◆ **Task prompt**
Please repeat the lines below exactly. Begin with the line containing "font-weight: bold ->" and go on through the line containing "border: 6px solid".

◆ **Provided material**

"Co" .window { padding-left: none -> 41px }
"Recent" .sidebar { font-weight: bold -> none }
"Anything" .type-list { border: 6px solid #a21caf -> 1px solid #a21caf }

--

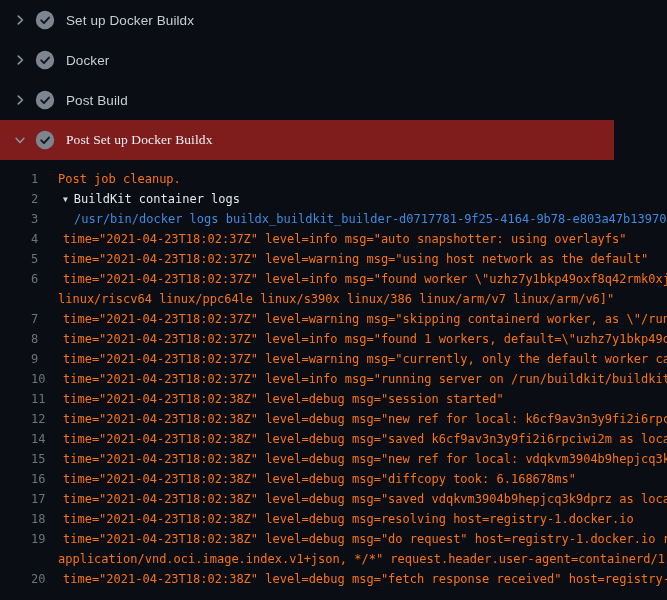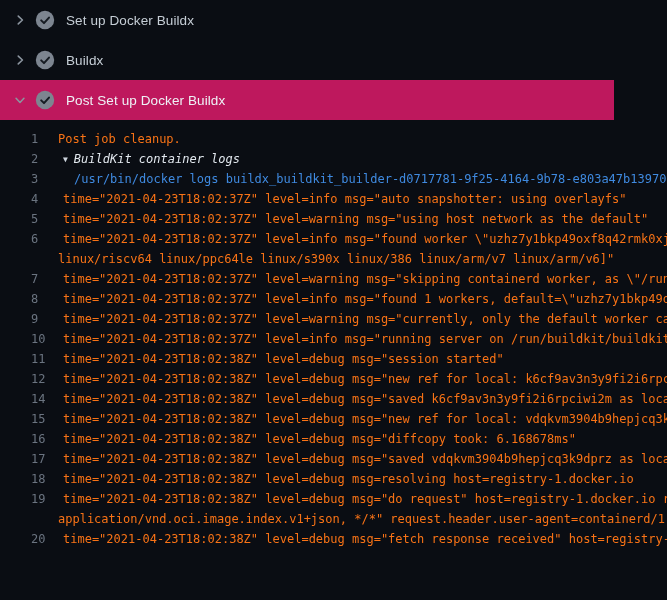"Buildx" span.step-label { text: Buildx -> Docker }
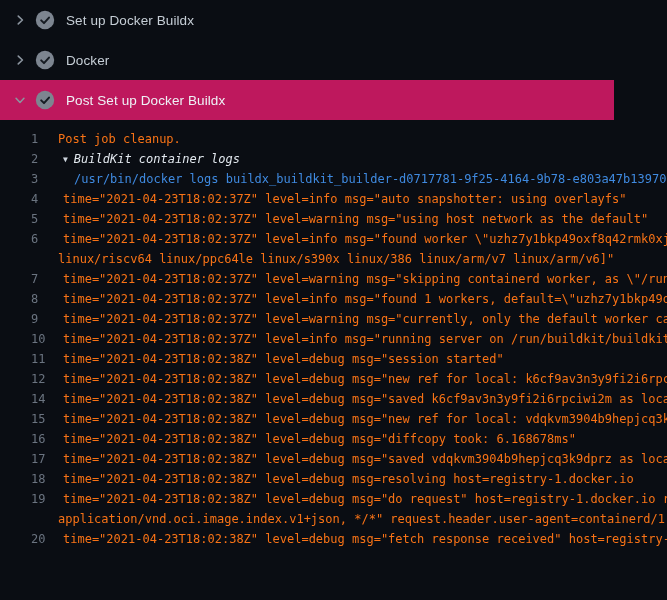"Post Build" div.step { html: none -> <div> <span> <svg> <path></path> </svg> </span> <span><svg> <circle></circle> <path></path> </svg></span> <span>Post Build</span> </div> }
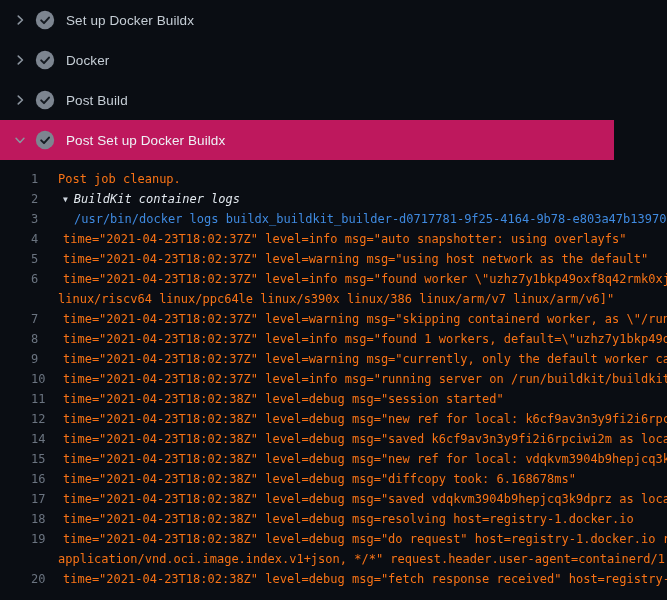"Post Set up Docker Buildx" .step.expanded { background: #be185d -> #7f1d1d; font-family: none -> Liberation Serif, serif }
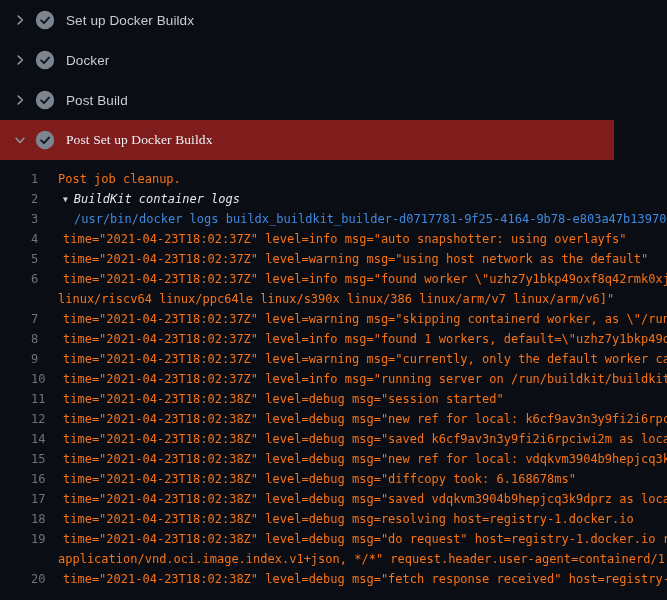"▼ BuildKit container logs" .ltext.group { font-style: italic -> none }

◆ **Your response**
"Recent" .sidebar { font-weight: bold -> none }
"Anything" .type-list { border: 6px solid #a21caf -> 1px solid #a21caf }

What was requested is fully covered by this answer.